This could have been the slowest customs experience I’ve ever had. We jumped in the shortest queue located at on the far end of the room. Poor choice, because the tortoise of all the customs officials turned out to be checking passports at the head. The damn hare was directly to our left. Our Cambodian government representative was so slow that the head man in charge that was walking around, upholding the order, asked him twice to speed it up. Thankfully, after all of this, escaping the airport once clearing customs is as easy as quickly snagging your bag and walking about 100 ft out the front door.

This is where we met Mr. Von Viet, one of the awesome tuk tuk drivers from the Siem Reap Hostel, who was standing out front holding a sign with my name on it. Similar to our tour guide Yang during the Halong Bay adventure, we got to know Mr. Viet a little during our stay in Siem Reap. He proved to be a great person, who did everything he could to ensure we got around safely and learned as much about Siem Reap and all of it’s world renowned attractions as possible.

During our tuk tuk ride from the airport to our hostel I started to realize that Cambodia was my kind of place. The people seemed friendlier. Siem Reap still had a lot of motorbikes clogging up the streets, but nothing close to Hanoi, as it’s a much smaller city. And half way through the journey Mr.
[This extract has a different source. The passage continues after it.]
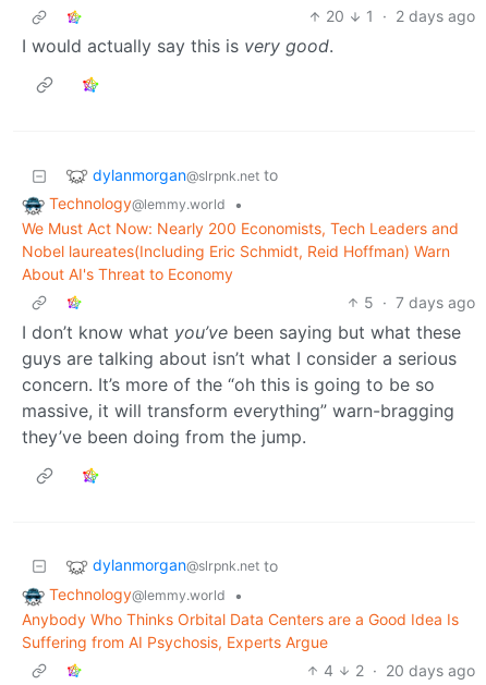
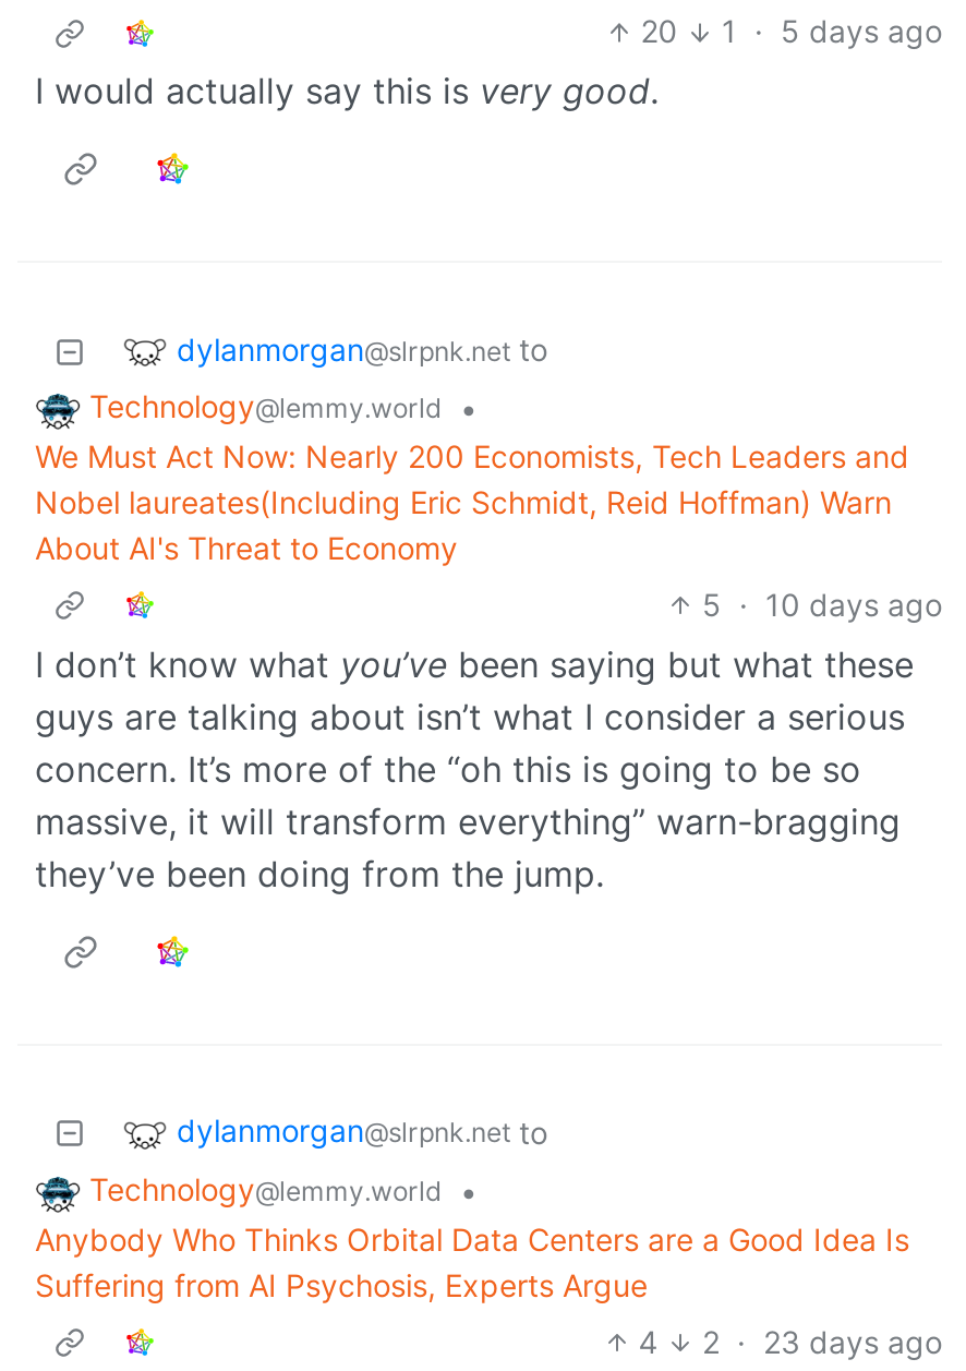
[326,7,475,25] 20 1 · 2 days ago -> [641,13,942,50] 20 1 · 5 days ago
[364,293,475,312] 5 · 7 days ago -> [702,586,942,623] 5 · 10 days ago
[323,661,475,679] 4 2 · 20 days ago -> [638,1323,942,1360] 4 2 · 23 days ago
Viet pulled over to offer us a complimentary beer or water.

As he dropped us at the hostel he strongly suggested we utilize his service to get to Angkor Wat by sunrise the next morning. Starting the long day with an Angkor Wat sunrise, followed by tackling the surrounding temple ruins throughout the morning and early afternoon, was also suggested in our travel books as a way to beat some of the crowds. Without any hesitation we quickly accepted his offer and agreed to meet again at 5am directly in front of the hostel.

The Siem Reap Hostel is a great choice for lodging. It’s a nice, clean place and the staff is friendly and helpful. If you’re staying for an extended period of time, which we were not, they offer a ton of sight seeing tours. There is a full bar featuring a continental breakfast as well as a full menu of reasonably priced food that we did not have the chance to sample. The indoor pool in the main gathering area on the first floor offers a very Melrose Place vibe, and is surrounded by lot of places to sit and relax. There is also an internet room with 4 computers available for guests to use free of charge.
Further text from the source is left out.